What an American mother’s changing fears about China say about Sino-US relations
- Robert Delaney says the days of American travellers worrying about the lack of creature comforts in China are long gone. In the current political climate, between the trade war and China’s detention of Canadians, paranoia reigns
“Did you see state dept warning about going to China? Maybe re-think plans to travel there [especially] since you are a journalist. Love, mom.”
I woke to this text a few days before my annual trip to Hong Kong, where I would be reconnecting with colleagues at the Post’s headquarters.
I told my mother there was nothing to be concerned about, but she persisted. During our back and forth I explained how (a) my upcoming trip was to Hong Kong, which has a “Level 1” State Department travel advisory, and not mainland China; (b) dozens of American journalists live in Hong Kong, and none has been hauled off by the local authorities; and (c) even if I was going to mainland China, the country has a “level 2” rating, which is the same as Britain and Italy.
Here’s where we are after Canada arrested Huawei’s Meng Wanzhou, China detained some Canadians, and the US State Department renewed its warning to Americans travelling to China. In other words, confusion and paranoia. Long gone are the days when the biggest concern Americans had about China was whether there would be any creature comforts.
Which brings me back to my mother’s understandable misperceptions.
When, many years ago, I announced to her that I planned to study Mandarin in China, she made it clear that she thought the idea was insane.
I told her she was insane, even though I wondered to myself whether she was right. I filled part of my backpack with granola bars and soy milk boxes in case she was.
My mother’s concern then wasn’t out of ignorance. That was 1991, when many American kids were still being told to “clean up their plates” because children in China were starving – a reproach that long outlived the reality of widespread starvation in the country.
The American media aren’t great when it comes to their presentation of other countries.
Consider the current misperceptions about the country’s two closest neighbours: Mexico is full of rapists and killers; Canadians suffer needlessly under a single-payer health care system.
The picture portrayed of China when I was preparing to live there nearly three decades ago was even more distorted.
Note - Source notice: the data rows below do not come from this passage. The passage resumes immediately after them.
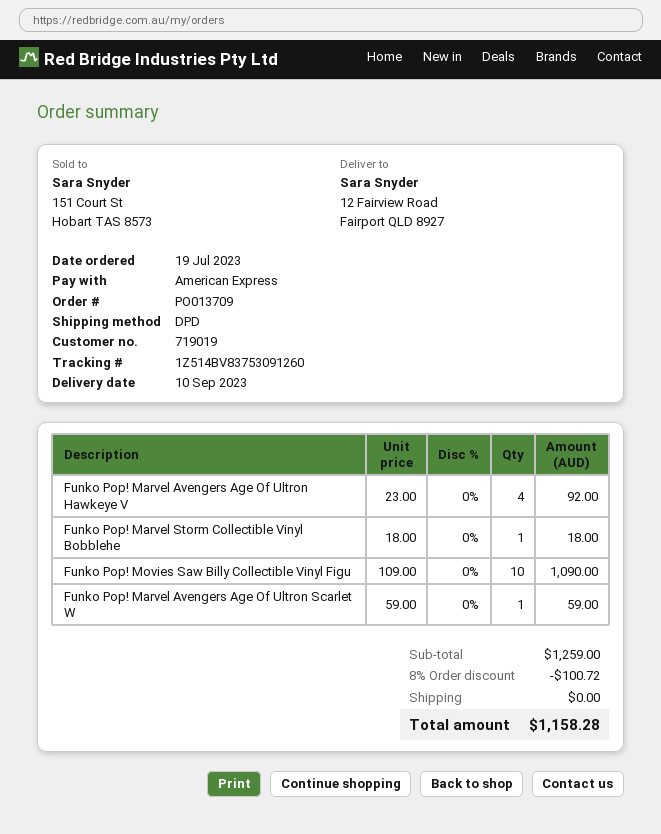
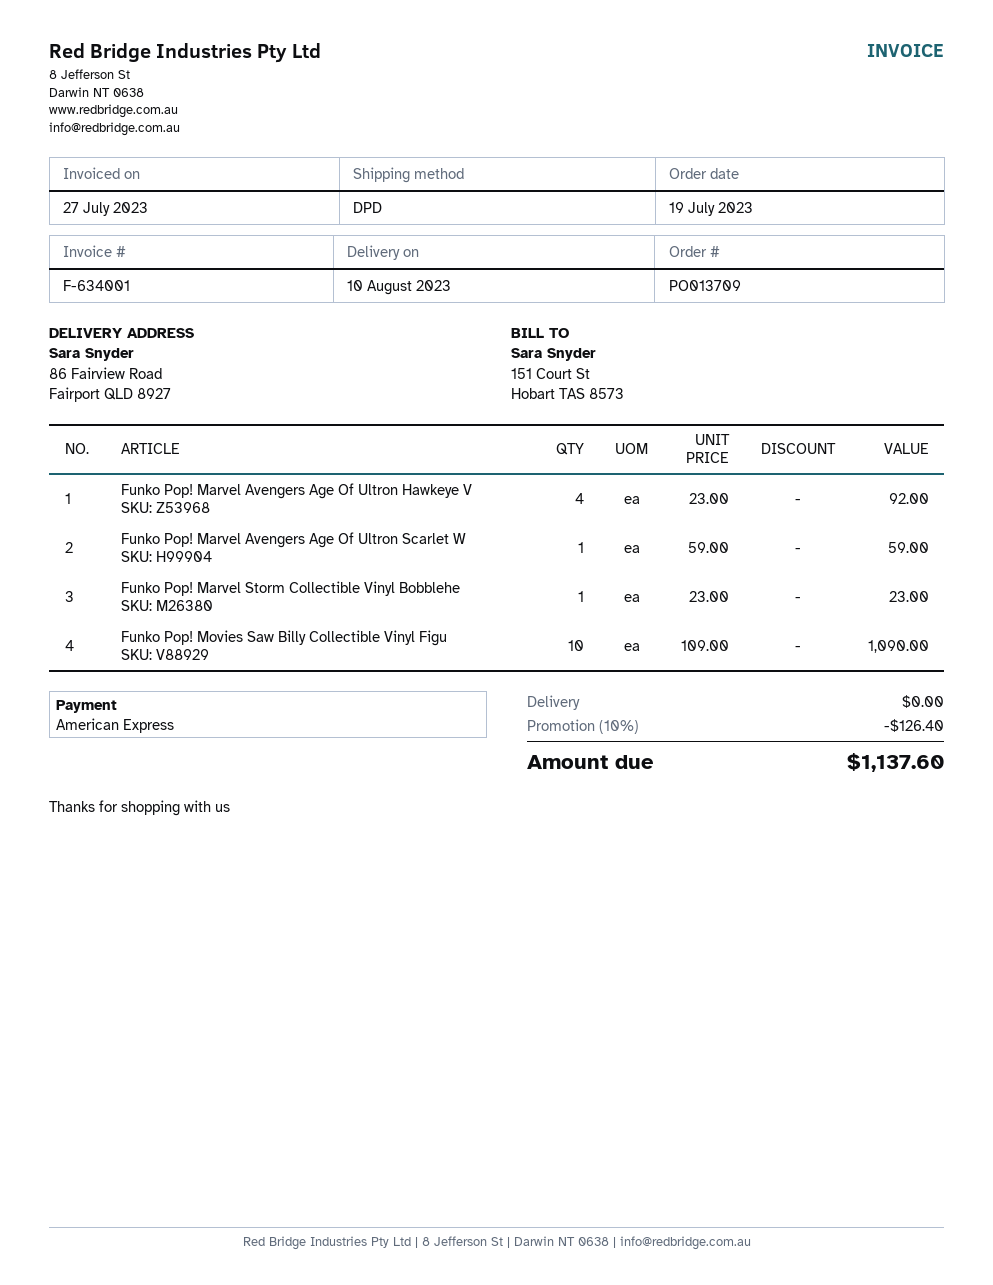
delivery date: 2023-09-10 -> 2023-08-10
ship to: 12 Fairview Road, Fairport QLD 8927 -> 86 Fairview Road, Fairport QLD 8927
Funko Pop! Marvel Storm Collectible Vinyl Bobblehe: 1 x 18.00 = 18.00 -> 1 x 23.00 = 23.00
discount: 8% = 100.72 -> 10% = 126.40
total: 1158.28 -> 1137.60

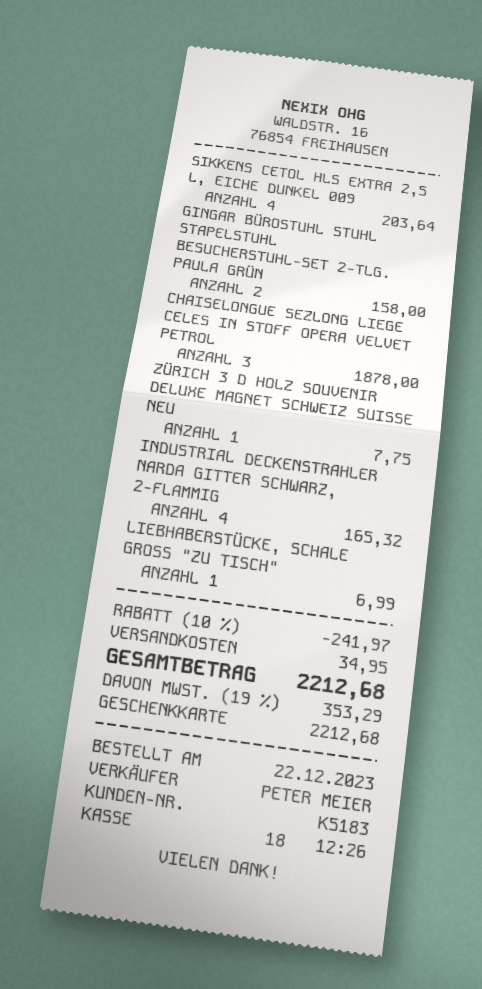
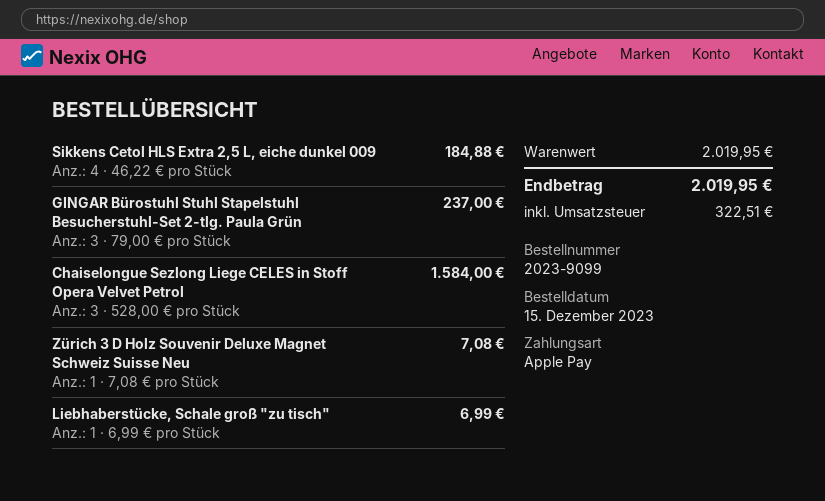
order date: 2023-12-22 -> 2023-12-15
payment method: gift card -> Apple Pay
SIKKENS CETOL HLS EXTRA 2,5 L, EICHE DUNKEL 009: 4 for 203.64 -> 4 for 184.88
GINGAR BÜROSTUHL STUHL STAPELSTUHL BESUCHERSTUHL-SET 2-TLG. PAULA GRÜN: 2 for 158.00 -> 3 for 237.00
CHAISELONGUE SEZLONG LIEGE CELES IN STOFF OPERA VELVET PETROL: 3 for 1878.00 -> 3 for 1584.00
ZÜRICH 3 D HOLZ SOUVENIR DELUXE MAGNET SCHWEIZ SUISSE NEU: 1 for 7.75 -> 1 for 7.08
INDUSTRIAL DECKENSTRAHLER NARDA GITTER SCHWARZ, 2-FLAMMIG: 4 for 165.32 -> none
discount: 10% = 241.97 -> none
shipping: 34.95 -> none
tax: 353.29 -> 322.51
total: 2212.68 -> 2019.95

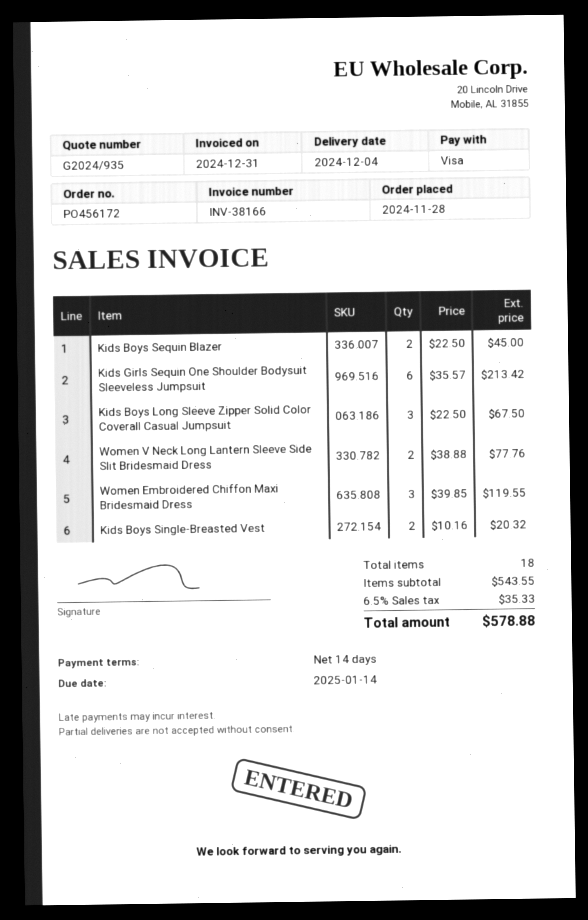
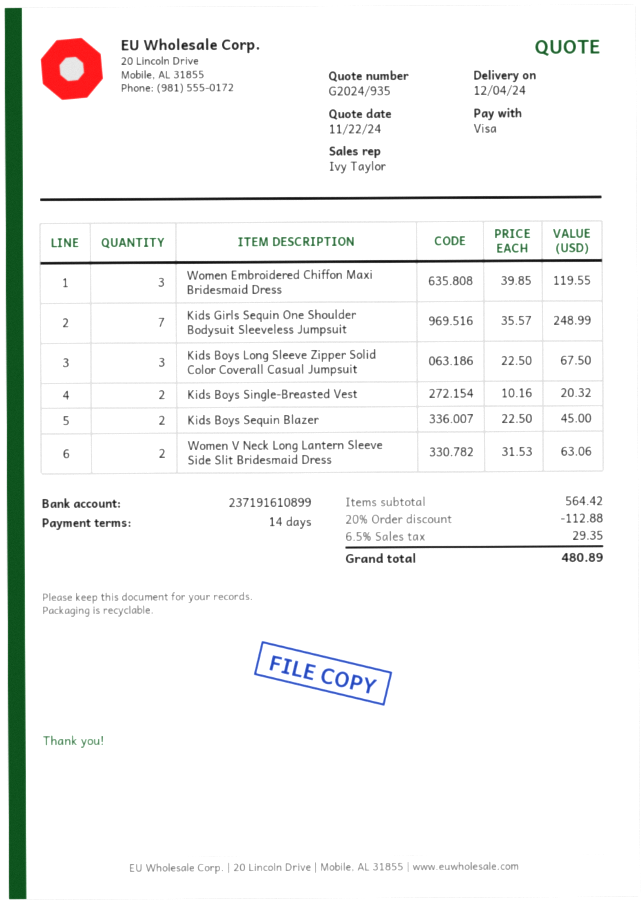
Kids Girls Sequin One Shoulder Bodysuit Sleeveless Jumpsuit: 6 x 35.57 = 213.42 -> 7 x 35.57 = 248.99
Women V Neck Long Lantern Sleeve Side Slit Bridesmaid Dress: 2 x 38.88 = 77.76 -> 2 x 31.53 = 63.06
subtotal: 543.55 -> 564.42
discount: none -> 20% = 112.88
tax: 6.5% = 35.33 -> 6.5% = 29.35
total: 578.88 -> 480.89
And memories of the bloody crackdown on pro-democracy demonstrators in Beijing were still fresh.
Ironically, Americans were probably safer in Beijing, even in the chaos of June 4, 1989, than in some parts of major American cities.
A few years later, China’s economic transformation turned assumptions on their heads for anyone spending time in both countries.
In 2005, I took Shanghai’s maglev to Pudong Airport, marvelling at this cutting-edge train to an impressive new air terminal.
Twenty hours later, I landed at New York City’s LaGuardia Airport, which felt like a refugee camp, and then wound up in the decrepit, subterranean hell of New York’s subway.
Critics of this line of argument will point out that China’s lack of private property rights and opposition-free central planning makes the building of modern infrastructure easier. But that’s another discussion entirely.
Regardless of the methods of China’s transformation, that trip in 2005 drove home for me, literally, where I should be concerned about any lack of creature comforts.
The irony in all of this is how, 30 years ago, the concern my mother expressed was about food and heat.
Today, despite all of the intervening years of China’s economic development, as well as bilateral cultural and investment exchange with the US, the concern is about security and freedom. The bilateral relationship is clearly on the wrong track.
In the current fog of detentions and legal proceedings, actions, reactions, justifications, explanations and denials, no one knows who or what to believe. And so it becomes difficult for either side to know what is risky when it comes to entering each other’s territory.
Is this the sum and substance of what is universally referred to as the world’s most important bilateral relationship? For the time being, yes.
As the arrests accumulate, Beijing and Washington may or may not be making some progress towards an agreement that would end a bilateral trade war that has dragged on for more than half a year.
Let’s just hope the next turn in the relationship doesn’t validate my mother’s concerns.